George Heritier

Tasting Notes:
George Heritier
Allan Bree
Larry Meehan
Jim Cowan

The Ogier Tasting



Portland, Oregon:
Double J's Old Hill Ranch Roundup

Cristom Vineyards

Ann Arbor, Michigan
MoCool 2001

Ogier Tasting

Cleveland, Ohio
Larry & Mary Meehan

North Carolina:
Greg Ellis, High Point

Jim Cowan, Banner Elk

Detroit, Michigan:
Back at Gang Central


List of Wines



Tasting Notes by George Heritier and Allan Bree

As soon as Bree and I heard that the MoCool Sunday tasting would be a vertical of Domaine Ogier Côte-Rôties, we said, "Sign us up!"

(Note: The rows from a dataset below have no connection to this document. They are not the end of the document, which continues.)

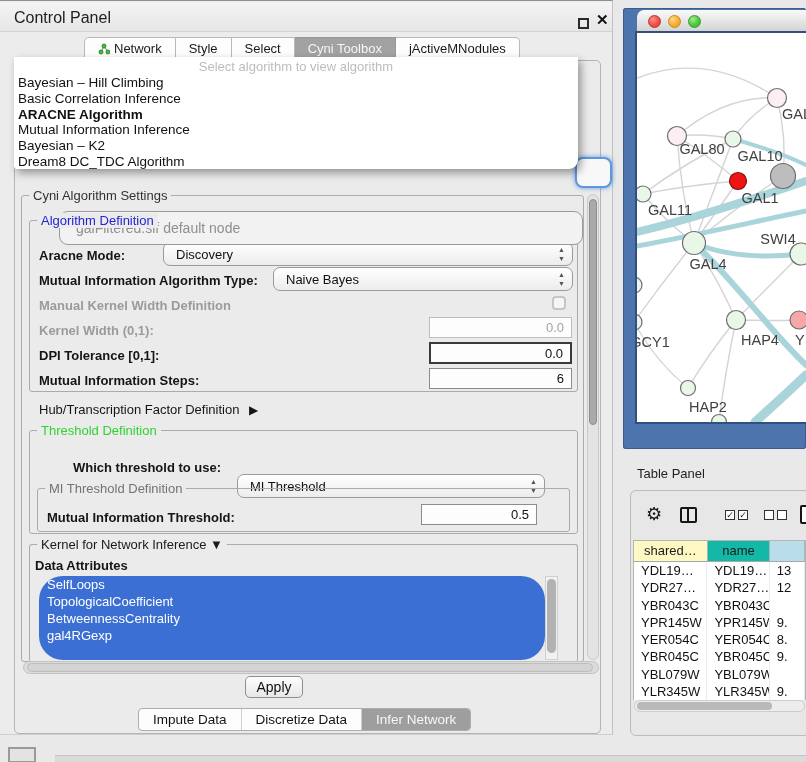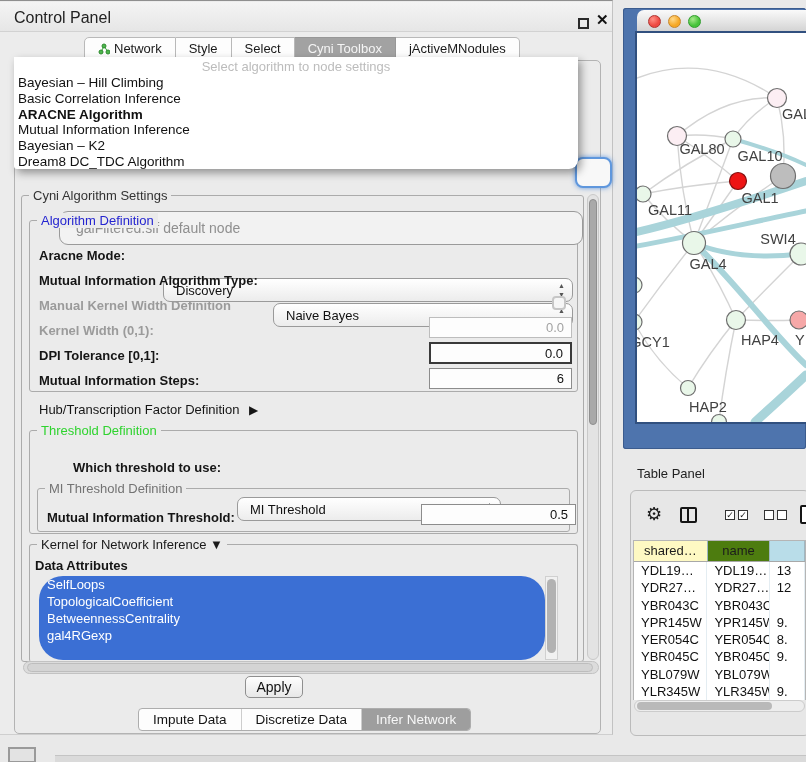"Select algorithm to node settings" div.dd-placeholder { text: node settings -> view algorithm }
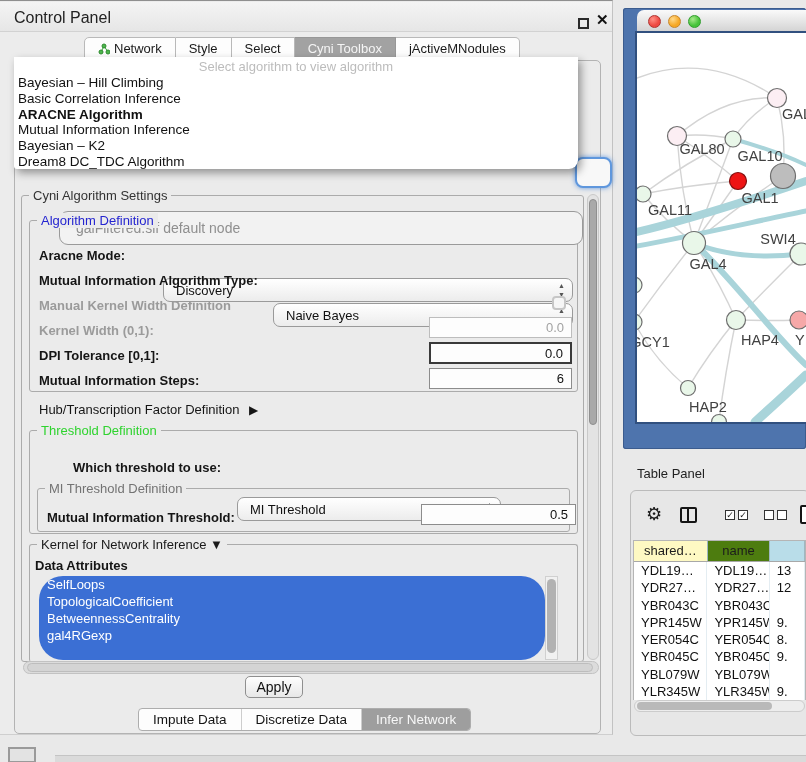"Discovery" .combo { margin-top: 36px -> none }
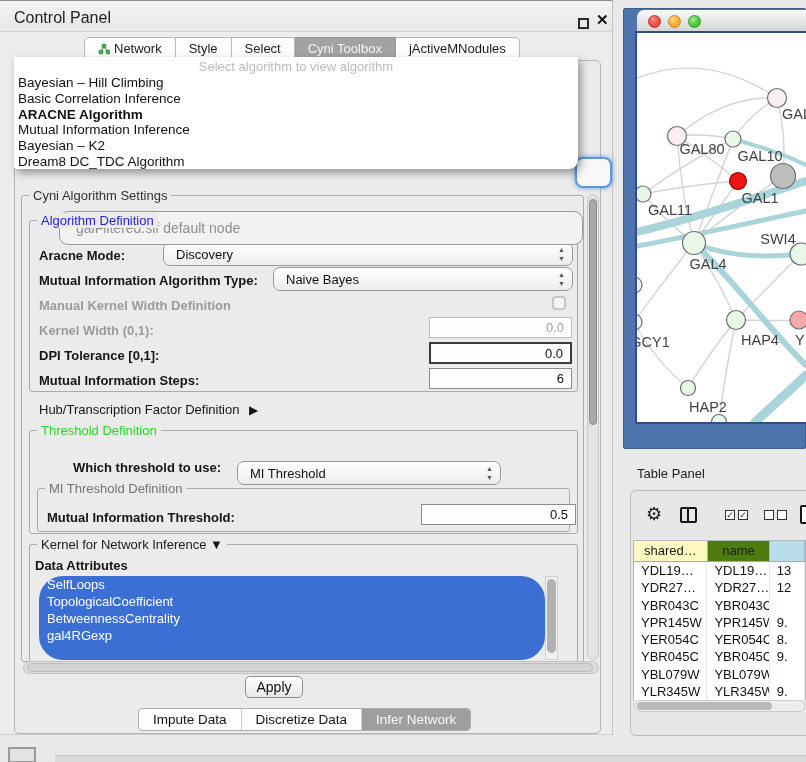"MI Threshold" div.combo { top: 400px -> 413px; width: 264px -> 308px }
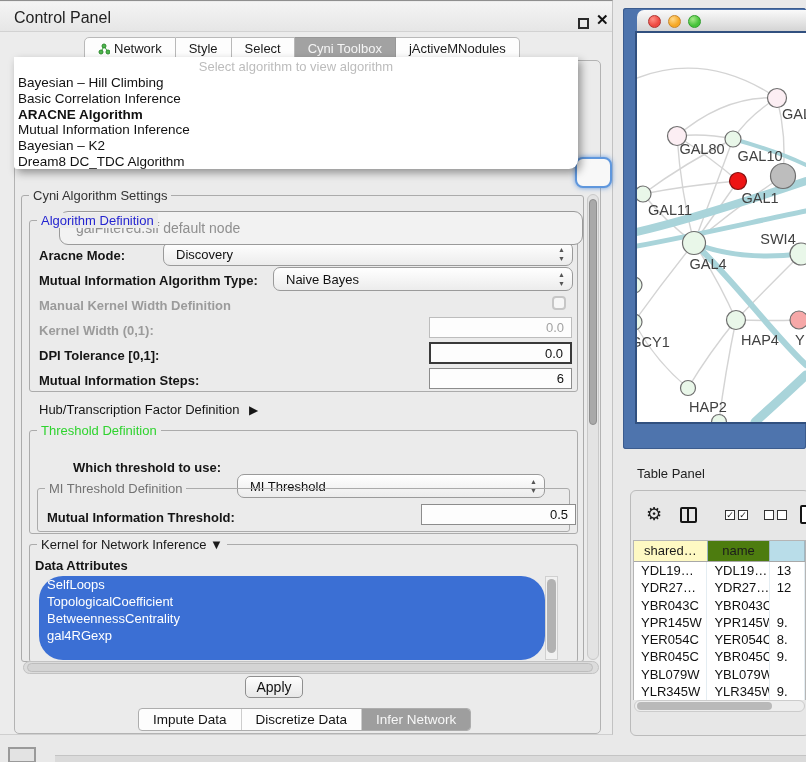"0.5" div.field { width: 155px -> 116px }
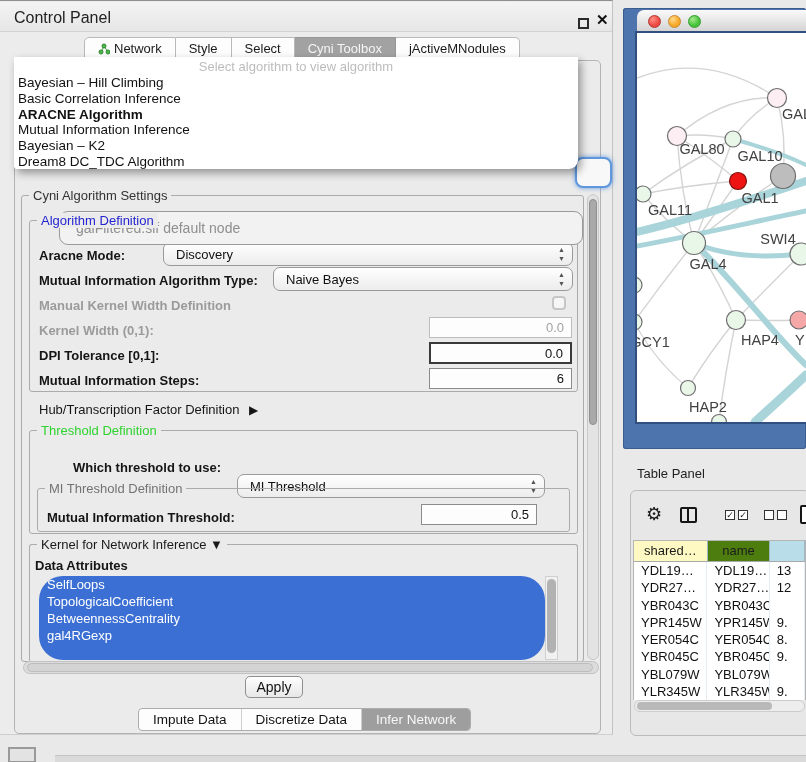"name" div.th { background: #4d7c0f -> #14b8a6 }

There’s been a growing buzz regarding these wines among the online wine crowd for a while now. Stuart Yaniger turned califusa on to the ’91 Ogier last year, and Allan called it his "Rhone epiphany." Bree and I also tried the ’92 last August, and were much impressed. Now, here was a chance to taste across a broad range of vintages, and we weren’t about to miss the opportunity.

More and more, the story is making the rounds of how Michel Ogier began producing wine under the Ogier name only around fifteen years ago, after the family had grown grapes for generations. Son Stephane (left) joined his father in the operation in 1997, and was on hand for the tasting as "winemaker-in-residence." This was the largest Ogier tasting ever staged, and most of the wine for the occasion came from the cellar of Stuart Yaniger, a close friend of the family who was largely responsible for facilitating the event.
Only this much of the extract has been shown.